— Entries shown —
┌──
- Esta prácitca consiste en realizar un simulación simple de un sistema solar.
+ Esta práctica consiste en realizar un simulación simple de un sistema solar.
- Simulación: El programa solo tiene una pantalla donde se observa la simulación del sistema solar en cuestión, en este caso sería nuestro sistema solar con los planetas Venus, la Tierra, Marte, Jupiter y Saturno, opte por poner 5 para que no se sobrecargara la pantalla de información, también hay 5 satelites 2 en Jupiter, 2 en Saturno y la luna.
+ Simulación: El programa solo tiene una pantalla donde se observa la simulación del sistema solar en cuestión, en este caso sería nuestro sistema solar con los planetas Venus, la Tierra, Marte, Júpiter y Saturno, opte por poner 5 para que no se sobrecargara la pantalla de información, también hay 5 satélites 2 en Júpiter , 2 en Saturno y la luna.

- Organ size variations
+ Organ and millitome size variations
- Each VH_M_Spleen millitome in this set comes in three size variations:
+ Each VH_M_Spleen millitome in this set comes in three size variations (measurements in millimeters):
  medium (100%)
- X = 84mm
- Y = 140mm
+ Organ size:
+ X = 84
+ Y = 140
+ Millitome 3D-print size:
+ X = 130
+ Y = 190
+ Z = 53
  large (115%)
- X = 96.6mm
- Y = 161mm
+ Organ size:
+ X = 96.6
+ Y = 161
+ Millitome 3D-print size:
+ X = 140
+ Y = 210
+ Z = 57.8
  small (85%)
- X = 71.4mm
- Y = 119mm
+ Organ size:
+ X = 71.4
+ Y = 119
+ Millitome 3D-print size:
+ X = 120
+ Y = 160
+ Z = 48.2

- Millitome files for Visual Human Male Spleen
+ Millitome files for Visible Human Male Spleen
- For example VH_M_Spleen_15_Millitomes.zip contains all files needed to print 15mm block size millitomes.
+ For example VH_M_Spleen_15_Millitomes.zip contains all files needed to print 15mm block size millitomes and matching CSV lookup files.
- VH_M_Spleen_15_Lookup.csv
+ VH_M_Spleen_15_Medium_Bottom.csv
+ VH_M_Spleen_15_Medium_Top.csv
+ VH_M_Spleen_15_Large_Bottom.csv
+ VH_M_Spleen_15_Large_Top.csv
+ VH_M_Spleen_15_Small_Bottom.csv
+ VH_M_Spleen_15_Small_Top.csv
└──
— Goal of the exercise —
Note each line of the material holding "Venus" and copy it out.

— Response to this task —
- Simulación: El programa solo tiene una pantalla donde se observa la simulación del sistema solar en cuestión, en este caso sería nuestro sistema solar con los planetas Venus, la Tierra, Marte, Jupiter y Saturno, opte por poner 5 para que no se sobrecargara la pantalla de información, también hay 5 satelites 2 en Jupiter, 2 en Saturno y la luna.
+ Simulación: El programa solo tiene una pantalla donde se observa la simulación del sistema solar en cuestión, en este caso sería nuestro sistema solar con los planetas Venus, la Tierra, Marte, Júpiter y Saturno, opte por poner 5 para que no se sobrecargara la pantalla de información, también hay 5 satélites 2 en Júpiter , 2 en Saturno y la luna.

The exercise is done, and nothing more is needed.